Sepsis induces rapid and vigorous apoptosis of A) naïve (Ag-non experienced CD11a^low/CD8α^high CD8 or CD11a^low/CD49d^low CD4 T cells) T cells creating a lymphopenic environment supporting homeostatic proliferation (HP) of T cells that survive early ‘cytokine storm’ phase of sepsis. As a consequence of HP and in response to microbes that evoke sepsis, numerical recovery of T cell compartment is accompanied by phenotypic/functional changes (memory-like T cells) on a sizeable fraction of T cells. Sepsis can induce ‘holes’ in the T cell repertoire further contributing to overall changes in the composition of T cell pools, making their subsequent T cell responses to newly encountered pathogens potentially impaired. Similarly, B) pre-existing memory T cells (here, we are considering circulatory memory CD8 T cells) are also susceptible to sepsis-induced apoptosis leaving the host susceptible to pathogen re-encounter. The extent to which ‘bona fide’ memory T cell responses recover numerically and/or functionally is currently unknown but critical for our understanding of the sepsis-induced long-lasting immunoparalysis state. Of note, naïve and pre-existing memory T cell responses were modeled separately in A and B for clarity; however, the T cell compartment in any host experiencing sepsis will have both populations of CD4 and CD8 T cells simultaneously present.

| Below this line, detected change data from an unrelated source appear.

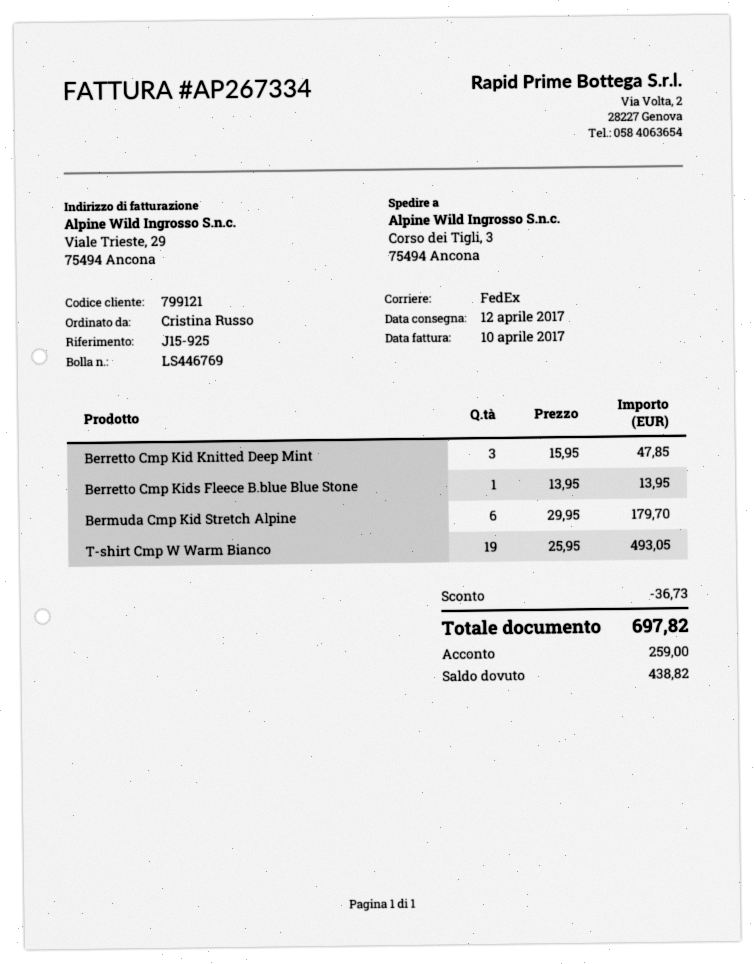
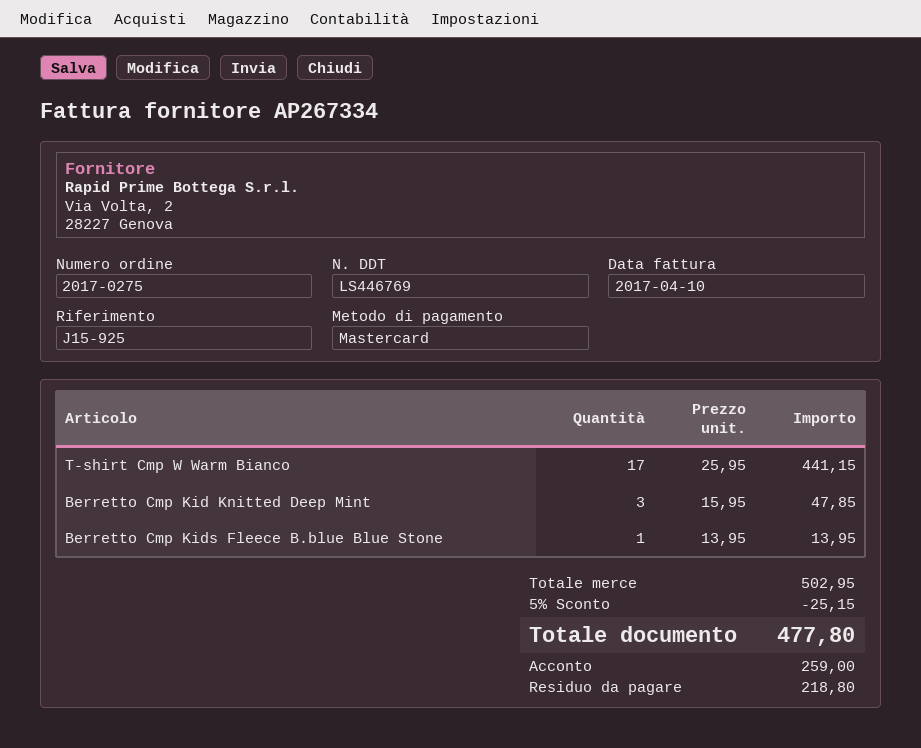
Bermuda Cmp Kid Stretch Alpine: 6 x 29.95 = 179.70 -> none
T-shirt Cmp W Warm Bianco: 19 x 25.95 = 493.05 -> 17 x 25.95 = 441.15
discount: 36.73 -> 25.15
total: 697.82 -> 477.80
balance: 438.82 -> 218.80

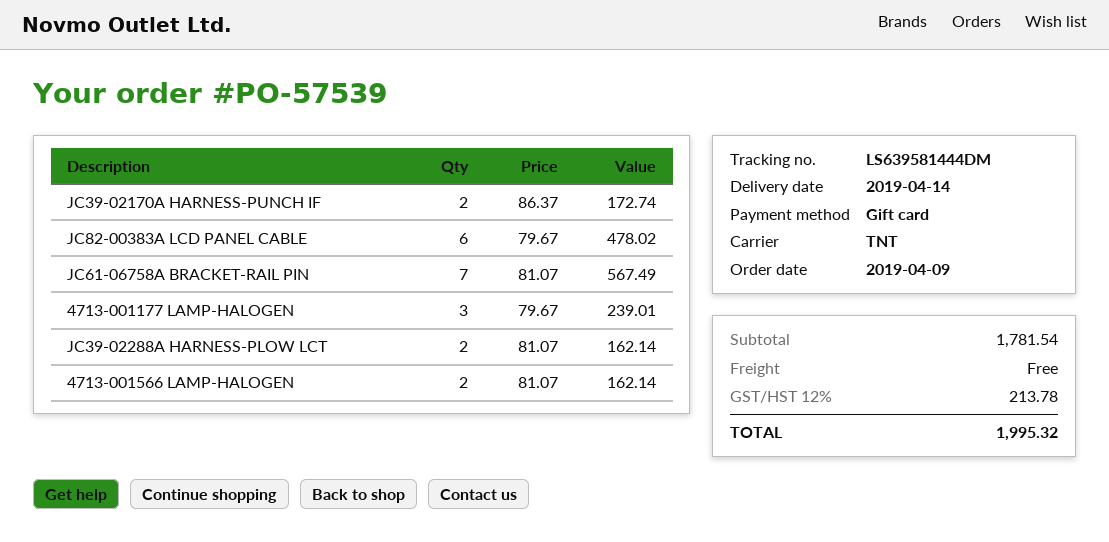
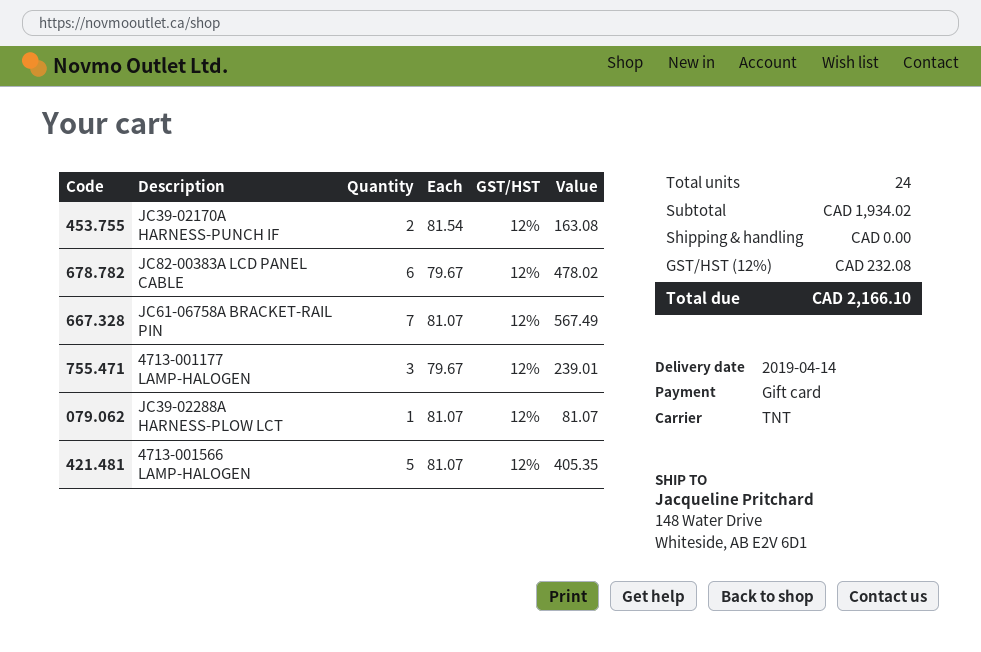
JC39-02170A HARNESS-PUNCH IF: 2 x 86.37 = 172.74 -> 2 x 81.54 = 163.08
JC39-02288A HARNESS-PLOW LCT: 2 x 81.07 = 162.14 -> 1 x 81.07 = 81.07
4713-001566 LAMP-HALOGEN: 2 x 81.07 = 162.14 -> 5 x 81.07 = 405.35
subtotal: 1781.54 -> 1934.02
tax: 12% = 213.78 -> 12% = 232.08
total: 1995.32 -> 2166.10

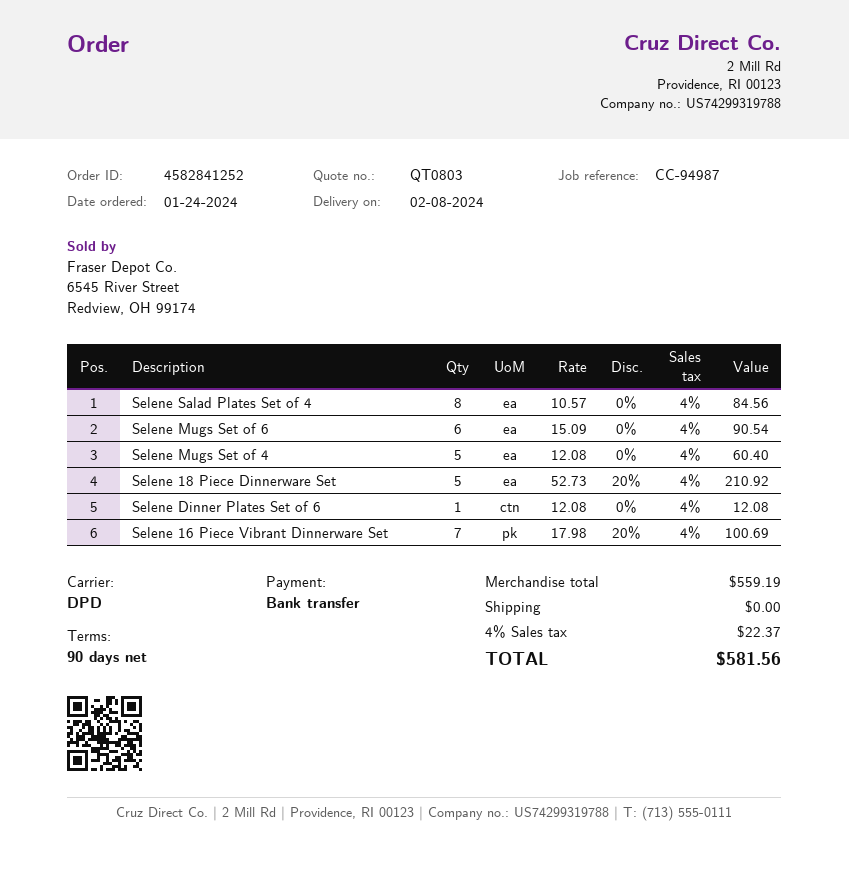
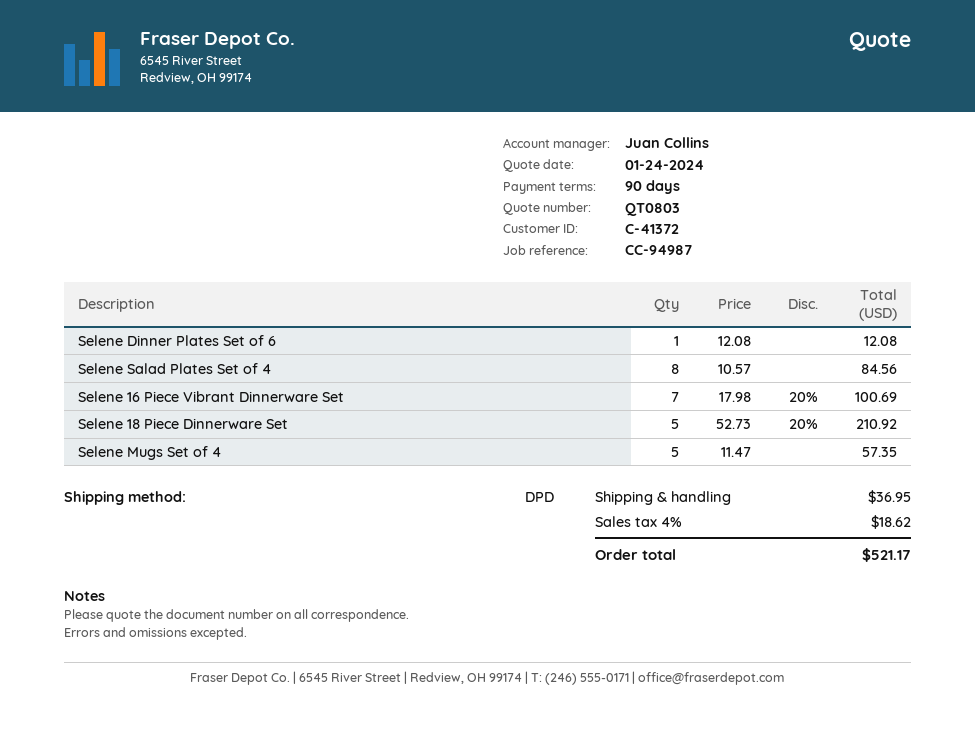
Selene Mugs Set of 6: 6 x 15.09 = 90.54 -> none
Selene Mugs Set of 4: 5 x 12.08 = 60.40 -> 5 x 11.47 = 57.35
shipping: 0.00 -> 36.95
tax: 4% = 22.37 -> 4% = 18.62
total: 581.56 -> 521.17

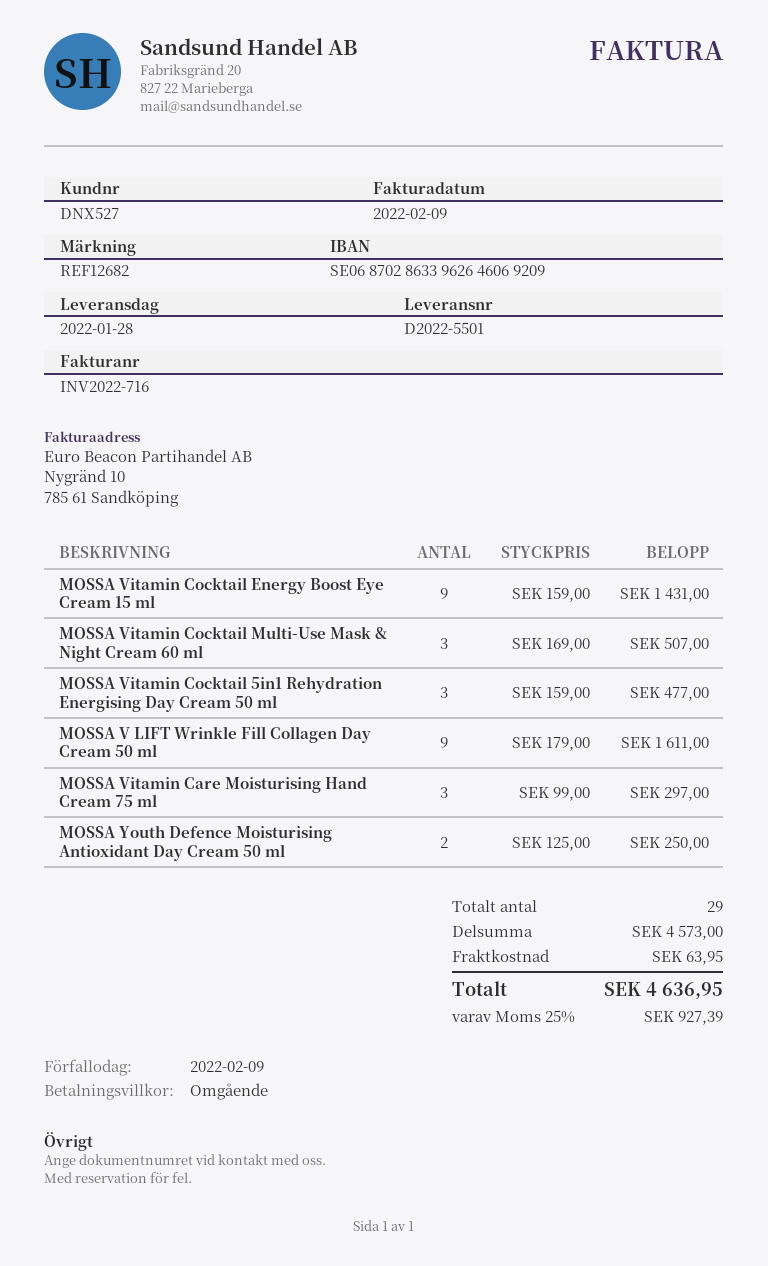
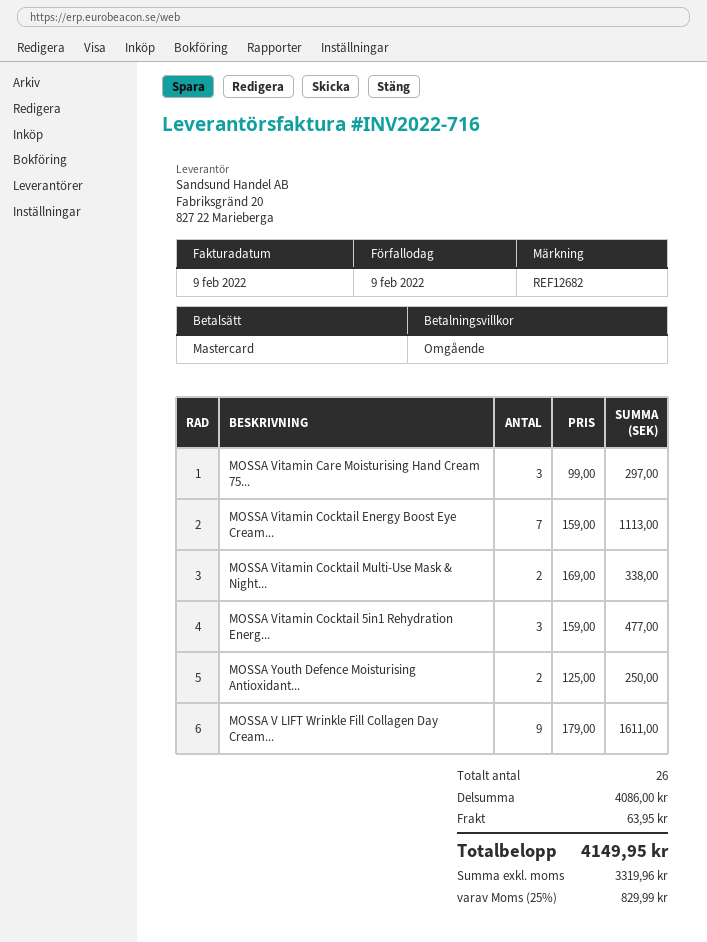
MOSSA Vitamin Cocktail Energy Boost Eye Cream 15 ml: 9 x 159.00 = 1431.00 -> 7 x 159.00 = 1113.00
MOSSA Vitamin Cocktail Multi-Use Mask & Night Cream 60 ml: 3 x 169.00 = 507.00 -> 2 x 169.00 = 338.00
total quantity: 29 -> 26
subtotal: 4573.00 -> 4086.00
tax: 25% = 927.39 -> 25% = 829.99
total: 4636.95 -> 4149.95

¹Memory T cell responses of defined Ag-specificity generated after primary infection and/or vaccination that exist prior to septic insult;

²Memory-like cells (defined as CD11a^high/CD8α^low CD8 or CD11a^high/CD49d^high CD4 T cells) are those which acquire memory characteristics as a result of the septic event and potentially include both Ag-independent (HP) and Ag-dependent (pathogens that induce sepsis) T cell responses.